Outras paixões também são usadas, como a uniformidade de pertencer a uma massa, de pertencer de forma imaginária, e não real, pela via da identificação, de parecer a alguma coisa. “O poder não quer sindicalismo, não quer a organização dos trabalhadores. Um sindicalismo organizado e um conjunto de trabalhadores que façam política e tenham pensamento crítico. O poder quer uma cultura de individualidades, de indivíduos, são cidadãos, consumidores, “odiadores”, sem pensamento crítico que forma a massa. A massa está conformada sobretudo pelos meios de comunicação que são corporativos, não são democráticos e são empresas. Não são democráticos não apenas pela concentração econômica, mas pela concentração simbólica. Não há pluralidade de vozes, é um discurso único, agora temos as redes sociais para ajudar a propagar esse discurso. Tudo isso impõe formas de vida.”

Rechaçar a política, que significa o diálogo entre posições diferentes e não o aniquilamento do que é diferente de nós, significa que colocamos no lugar a intolerância, a violência moral e física.

A morte da política, sempre anunciada pelos cânones neoliberais, retorna à sociedade como ódio, como destruição física e moral. “É o homem lobo do homem, uma guerra de todos contra todos, já não se trata mais de adversários políticos, mas de uma guerra contra inimigos. Porque a política foi demonizada como corrupção. O conflito político se transformou em conflito moral, entre bons e maus. Há um estímulo ao ódio, a mesma técnica utilizada pelo nazismo do inimigo interno, da demonização, à época, contra o judeu, os ciganos, os gays, hoje contra os dirigentes sociais, Lula, Cristina [Kirchner], dirigentes políticos e sindicais. O ódio é a ferramenta principal do neoliberalismo porque é o modo de aniquilar as diferenças”, reflete Nora.

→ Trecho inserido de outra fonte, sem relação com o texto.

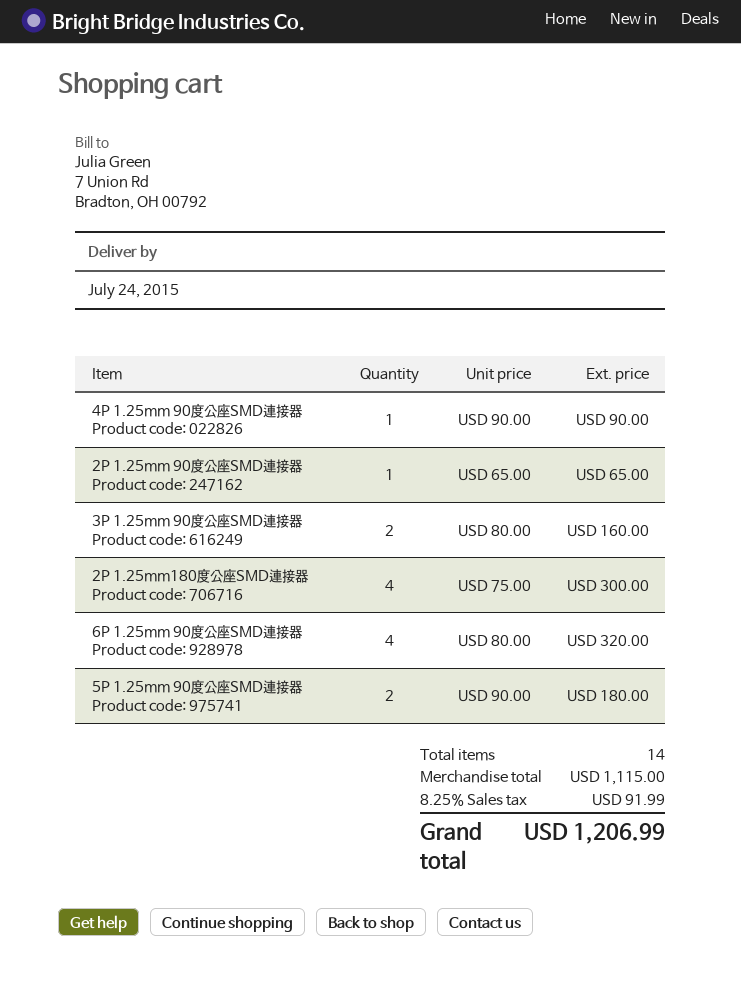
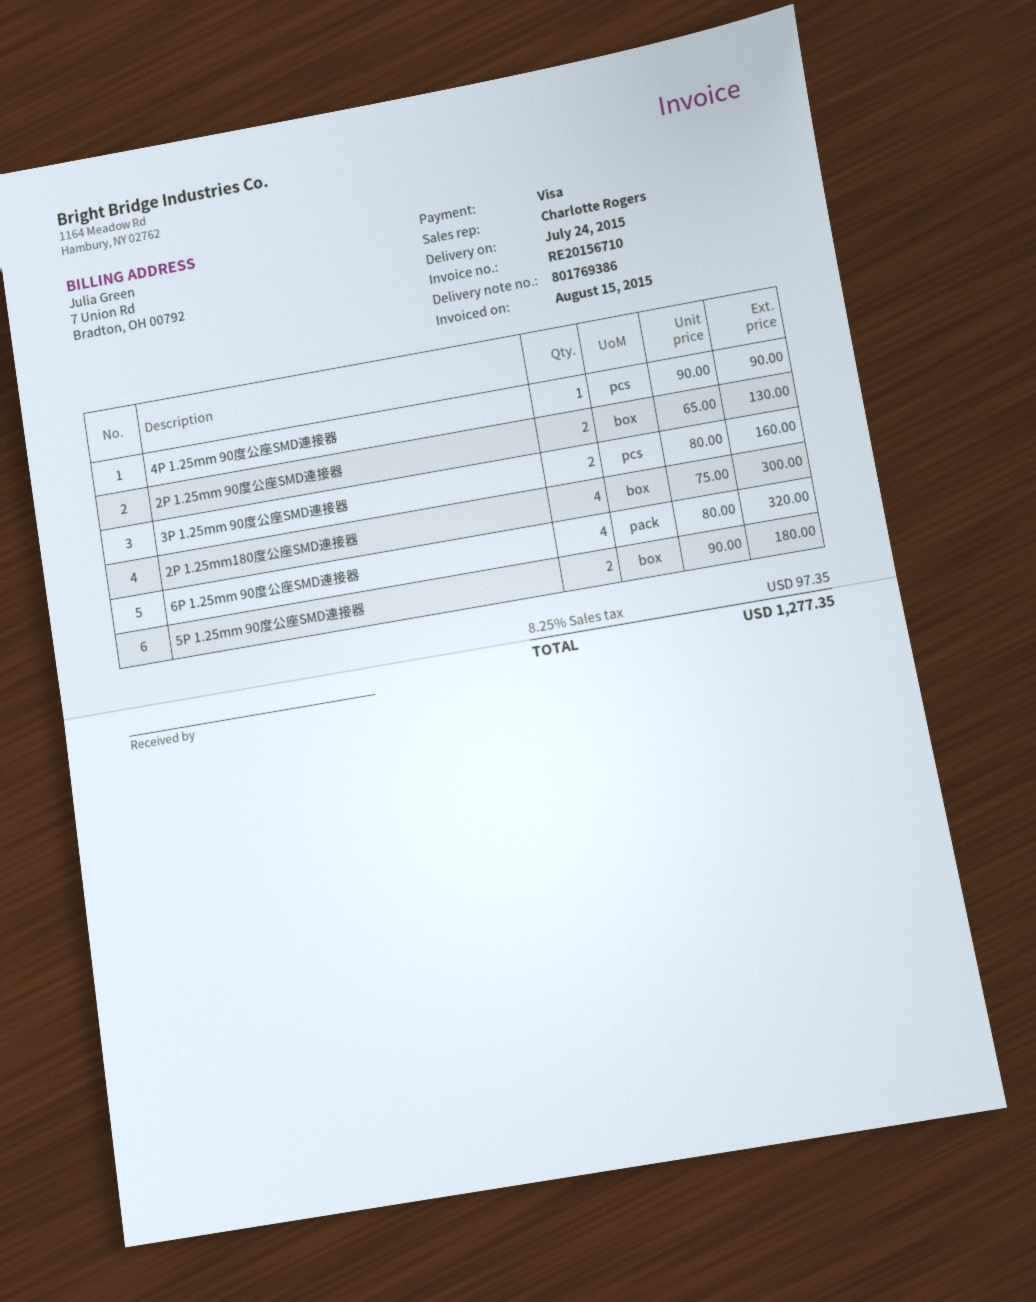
2P 1.25mm 90度公座SMD連接器: 1 x 65.00 = 65.00 -> 2 x 65.00 = 130.00
tax: 8.25% = 91.99 -> 8.25% = 97.35
total: 1206.99 -> 1277.35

V – Um vírus chamado neoliberalismo

Nora Merlin lembra que Jacques Lacan (1901-1981), psicanalista francês, define o capitalismo como um discurso ilimitado. Ela entende que o capitalismo, na sua expressão neoliberal, é um discurso fanático. “Podemos dizer que é um vírus que foi tomando todos os aspectos da cultura, quase uma estrutura rizomática, que foi se metendo nas formas de vida, no corpo, nas relações sociais, amorosas, de amizade, laborais, foi tomando os governos. Então, foi tomando o coração da subjetividade”, compara.

Como ela mesma destaca, durante o ano de 2020, em razão da pandemia, apareceram distintas teorias por filósofos da moda de um “novo normal”, de uma civilização melhor, de uma humanidade mais solidária, com o surgimento de um novo paradigma. Mas nada disso se realizará por ordem do destino neoliberal, como exorta Nora Merlin: “O destino da humanidade vai depender da luta política por outras formas de vida. O que vemos é uma direita desinibida, o neofascismo que já não necessita sequer de simulacros democráticos. O que vemos surgir é uma ultradireita “odiadora”, antissocial, mas também vemos crescer uma oposição que luta, se organiza, que articula o feminismo, formas democráticas, nacionais e populares. Dessa luta vai depender o destino da humanidade.

1 LA BOÉTIE, Étienne de. Discurso da Servidão Voluntária.